With fewer than fifty published poems Elizabeth Bishop is not one of the most prominent poets of our time. She is however well known for her use of imagery and her ability to convey the narrators emotions to the reader. In her vividly visual poem The Fish, the reader is exposed to a story wherein the use of language not only draws the reader into the story but causes the images to transcend the written work. In the poem, Bishop makes use of numerous literary devices such as similes, adjectives, and descriptive language. All of these devices culminate in the reader experiencing a precise and detailed mental image of the poems setting and happenings.
One of the most prevalent of the literary tools used in this poem is the simile. Repeatedly throughout the poem Bishop uses the simile to give the reader a clearer picture of the situation at hand. The simile is an ideal literary tool to use when the author is trying to convey a sensory description of an object or idea. When describing the fishs physical appearance in lines 9-15 she compares the fishs skin to ancient wallpaper; this immediately gives the reader an impression of the age and outward appearance of the fish. Later in the poem when in lines 61-62 she describes the pieces of broken fishing line hanging from the fishs mouth as medals with their ribbons / frayed and wavering she is using a simile to give the impression of pride and honor. This comes at a point when the narrator is developing admiration and respect for the fish and the experiences it has been through.
Throughout the poem the reader is exposed to adjectives that are more vivid than those you would expect to find in traditional speech. This is due to the fact that in poetry the author often has the need to express emotional sensations to the reader. The adjectives allow the reader to become more closely connected to the events and characters in the story by emphasizing the key points in the mental imagery that the author wishes them to see. In the poem Bishop predominately uses this tool to negatively describe objects or representations of objects. This gives the reader the feeling of sympathy for the fish because these objects seem to cause or represent pain felt by the fish. For example on lines 22-23 of the poem we experience the narrators first real sense of sympathy for the fish when they speak of his gills breathing in / the terrible oxygen. We can then relate the fish breathing oxygen more closely to a human experience such as drowning.

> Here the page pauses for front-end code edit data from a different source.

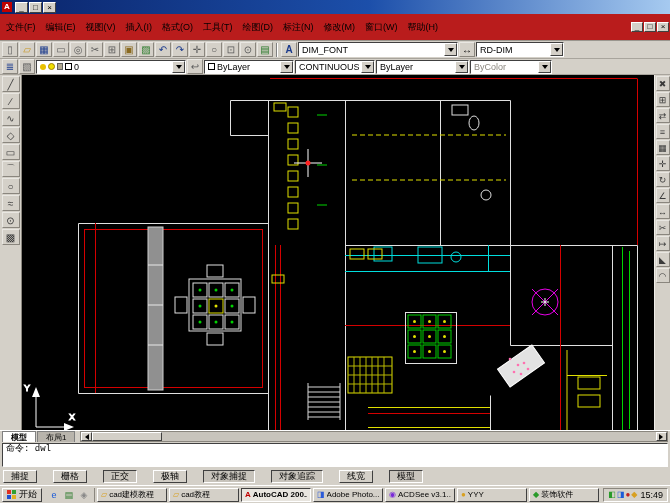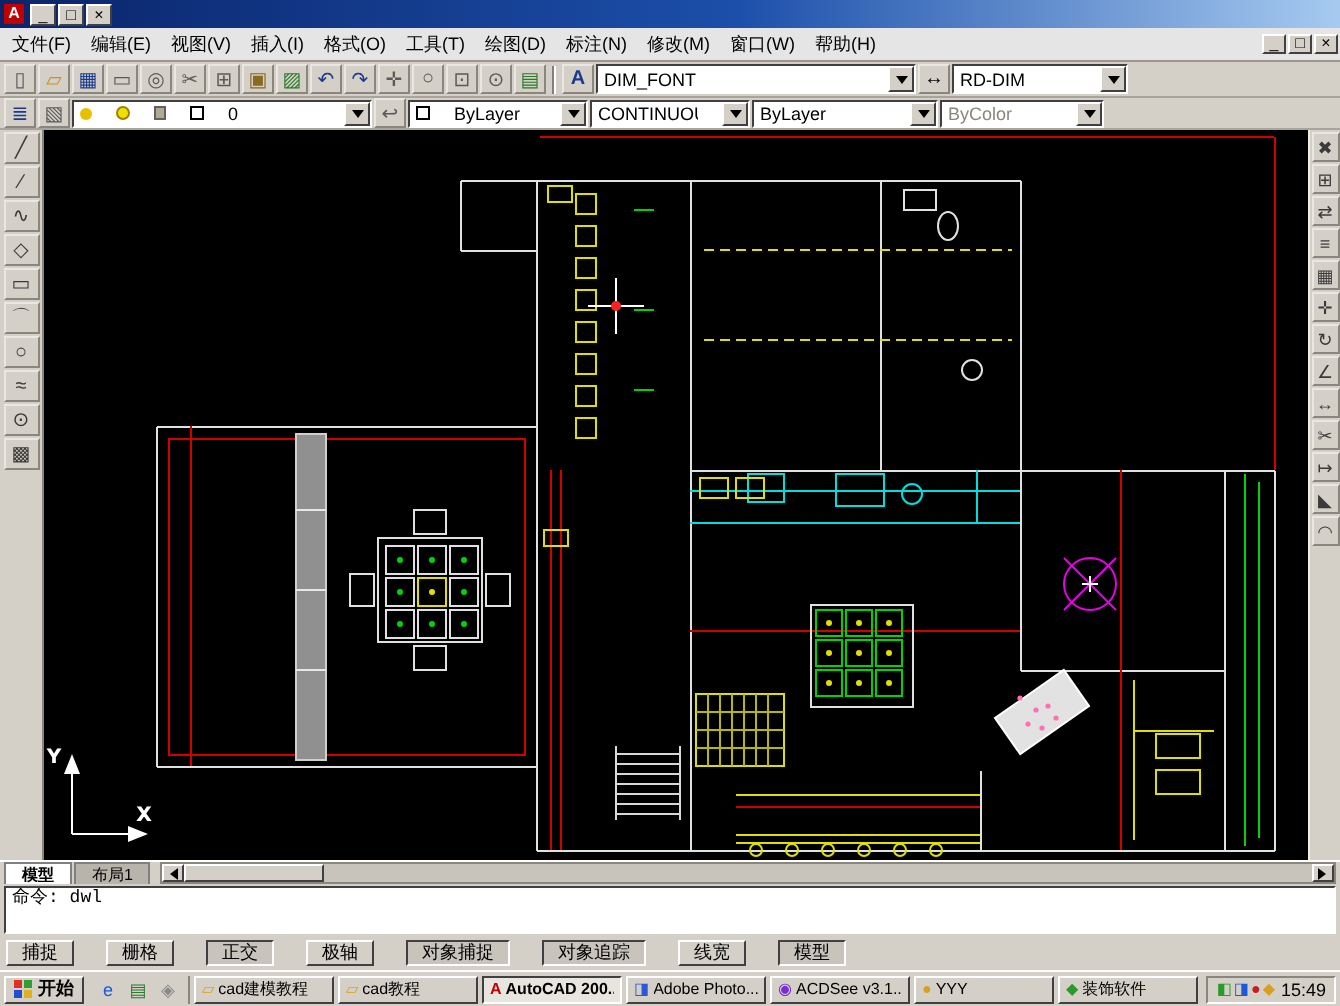--- a/index.html
+++ b/index.html
@@ -14,7 +14,7 @@
 .wbtn{width:13px;height:11px;background:#d4d0c8;border:1px solid;border-color:#fff #404040 #404040 #fff;color:#000;font-size:8px;line-height:9px;text-align:center}
 .wbtn.sm{width:12px;height:10px;line-height:8px}
 
-.menubar{height:17px;flex:0 0 auto;display:flex;align-items:center;padding:0 1px;background:#e5e5e5;border-bottom:1px solid #9a968e}
+.menubar{height:27px;flex:0 0 auto;display:flex;align-items:center;padding:0 1px;background:#b91c1c;border-bottom:1px solid #9a968e}
 .menus{display:flex;flex:1;min-width:0}
 .menu-item{padding:0 5px;line-height:13px;white-space:nowrap}
 

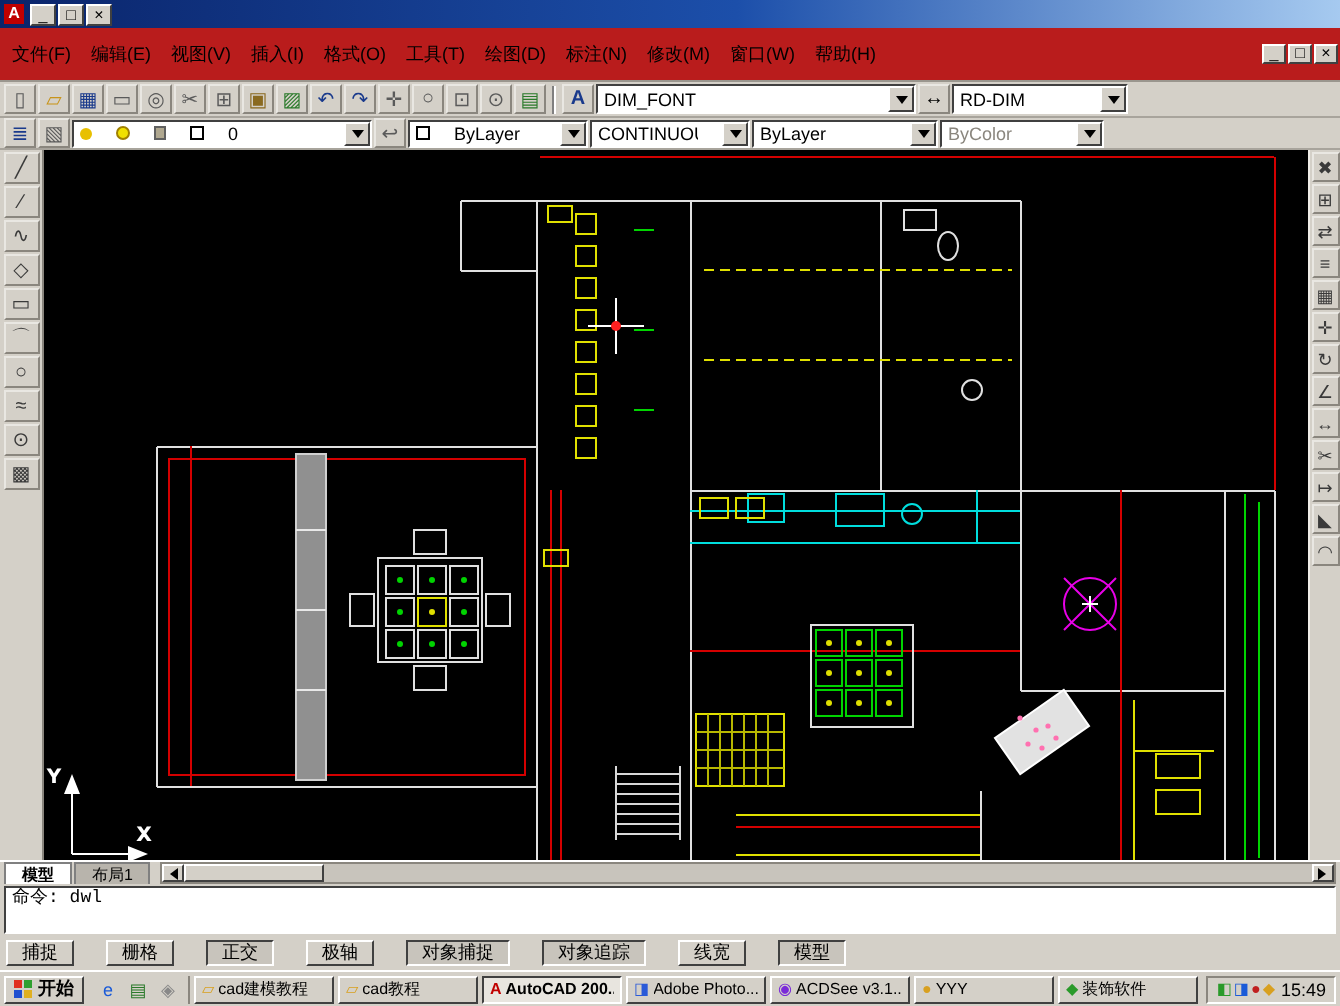--- a/index.html
+++ b/index.html
@@ -24,7 +24,7 @@
 .icons{display:flex;gap:1px;align-items:center}
 .tbtn{width:16px;height:15px;display:flex;align-items:center;justify-content:center;font-size:10px;font-style:normal;background:#d4d0c8;border:1px solid;border-color:#e9e7e2 #8a867e #8a867e #e9e7e2}
 .tsep{width:0;height:14px;border-left:1px solid #808080;border-right:1px solid #fff;margin:0 2px}
-.combo{height:15px;display:flex;align-items:center;gap:12px;background:#fff;border:1px solid;border-color:#404040 #fff #fff #404040;padding-left:3px}
+.combo{height:15px;display:flex;align-items:center;gap:2px;background:#fff;border:1px solid;border-color:#404040 #fff #fff #404040;padding-left:3px}
 .row2 .combo{height:14px}
 .combo-text{flex:1;min-width:0;font-size:9px;white-space:nowrap;overflow:hidden}
 .combo.disabled .combo-text{color:#8a867e}

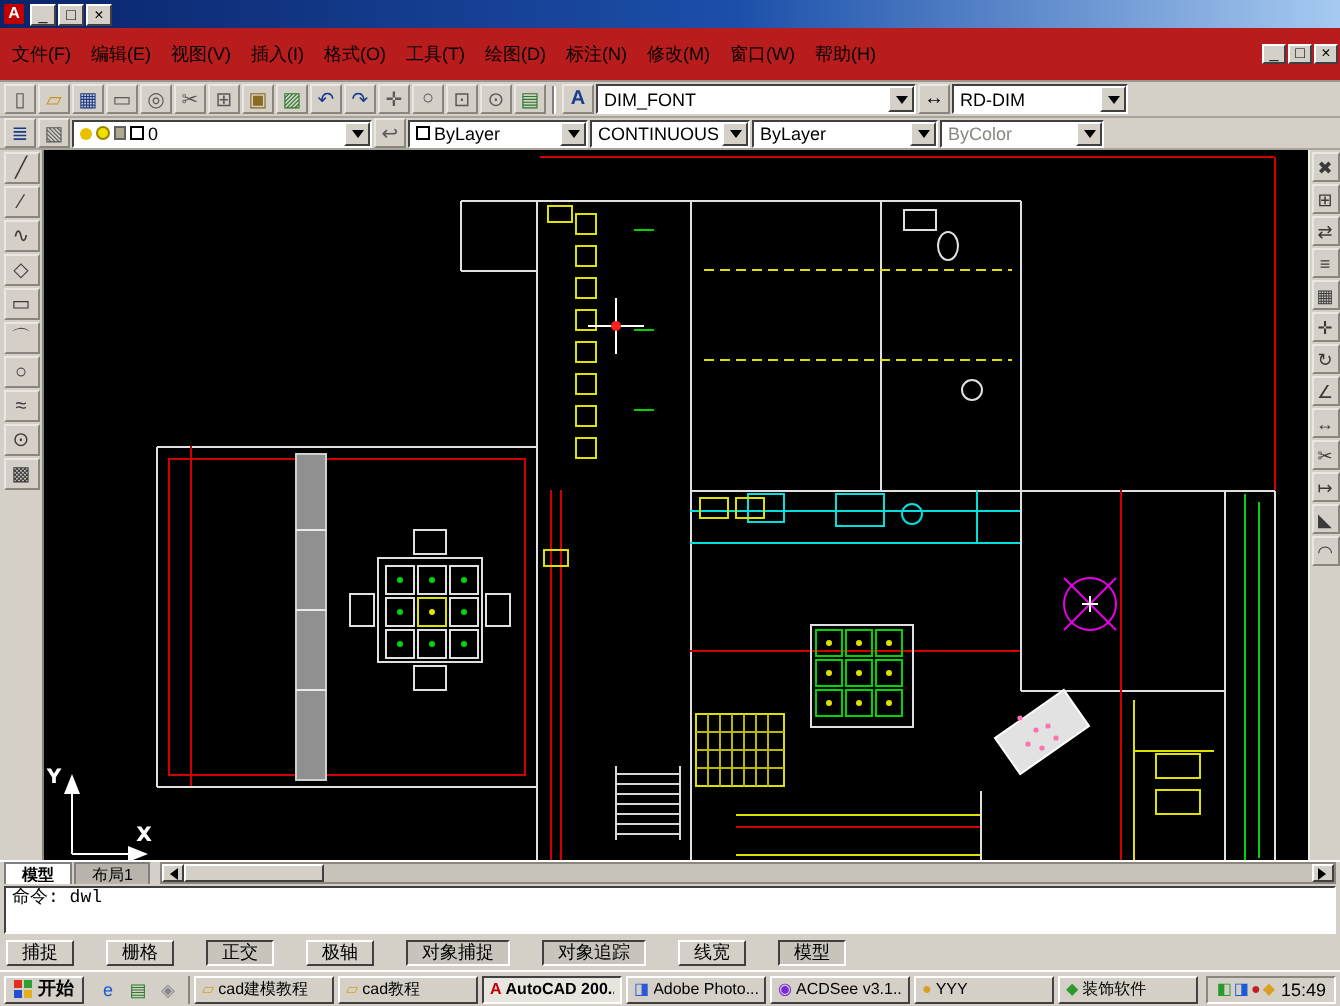--- a/index.html
+++ b/index.html
@@ -65,7 +65,7 @@
 .sb-btn.pressed{border-color:#404040 #fff #fff #404040;background:#c8c4bc}
 
 .taskbar{height:18px;flex:0 0 auto;display:flex;align-items:center;gap:2px;padding:1px 2px;background:#d4d0c8;border-top:1px solid #fff}
-.start{height:14px;flex:0 0 auto;display:flex;align-items:center;gap:3px;padding:0 4px;background:#d4d0c8;border:1px solid;border-color:#fff #404040 #404040 #fff;font-weight:bold;font-size:9px}
+.start{height:14px;flex:0 0 auto;display:flex;align-items:center;gap:3px;padding:0 4px;background:#d4d0c8;border:1px solid;border-color:#fff #404040 #404040 #fff;font-weight:normal;font-size:9px}
 .flag{width:9px;height:9px;display:grid;grid-template-columns:1fr 1fr;grid-template-rows:1fr 1fr;gap:1px}
 .flag i{display:block}
 .flag i:nth-child(1){background:#e03020}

Much of the language in the poem does not necessarily fall within the constraints of a specific literary devise. However the language the author chooses to use is very descriptive of the situations and events that occur. From the language in the poem we draw what is quite possibly the most important part of the whole experience, the tone. From lines 5-6 we begin to hear the true tone, we get the impression that possibly the fish does not fight because he is just too old and too tired to continue to try. Later the narrator spends lines 34-42 describing the fishs eyes and comparing them to their own. This is a very powerful part of the poem because people relate looking into another person or creatures eyes as a way of connecting with that being. Anytime an author can relate a sense of connection to a subject in the story they succeed in bringing the work closer to our own experiences and therefore connecting us with the story. As the poem nears the end the narrator begins to become obsessed with their surroundings. The odd part of this is the fact that the subject, which is mostly old weathered boat parts and dirty oil stained water, does not reflect the mood as we would expect. The mood is actually that of revelry in the moment, and toward the end we are given the sense that the narrator is overwhelmed by the power of the situation. This is shown to us by the repeated use of a single word and a well placed exclamation point in lines 74-75 until everything / was rainbow, rainbow, rainbow! From this sentence we get a sense that the level of excitement is rising, and the narrator is becoming caught up in the moment. In the last line of the poem the narrator makes a simple yet powerful statement; And I let the fish go. After reading the rest of the poem we can see that the simplicity of this final statement is rather deceiving. By allowing the narrator to show the fish mercy the author once again connects the audience to the story via our previous feelings of sympathy for the fish.
So as you can see there are many ways that an author can use literary devices, or even simple punctuation, to express to the reader a myriad of emotions and situations. This all leads to the conclusion that the power and use of language is as important to the story, as the story itself.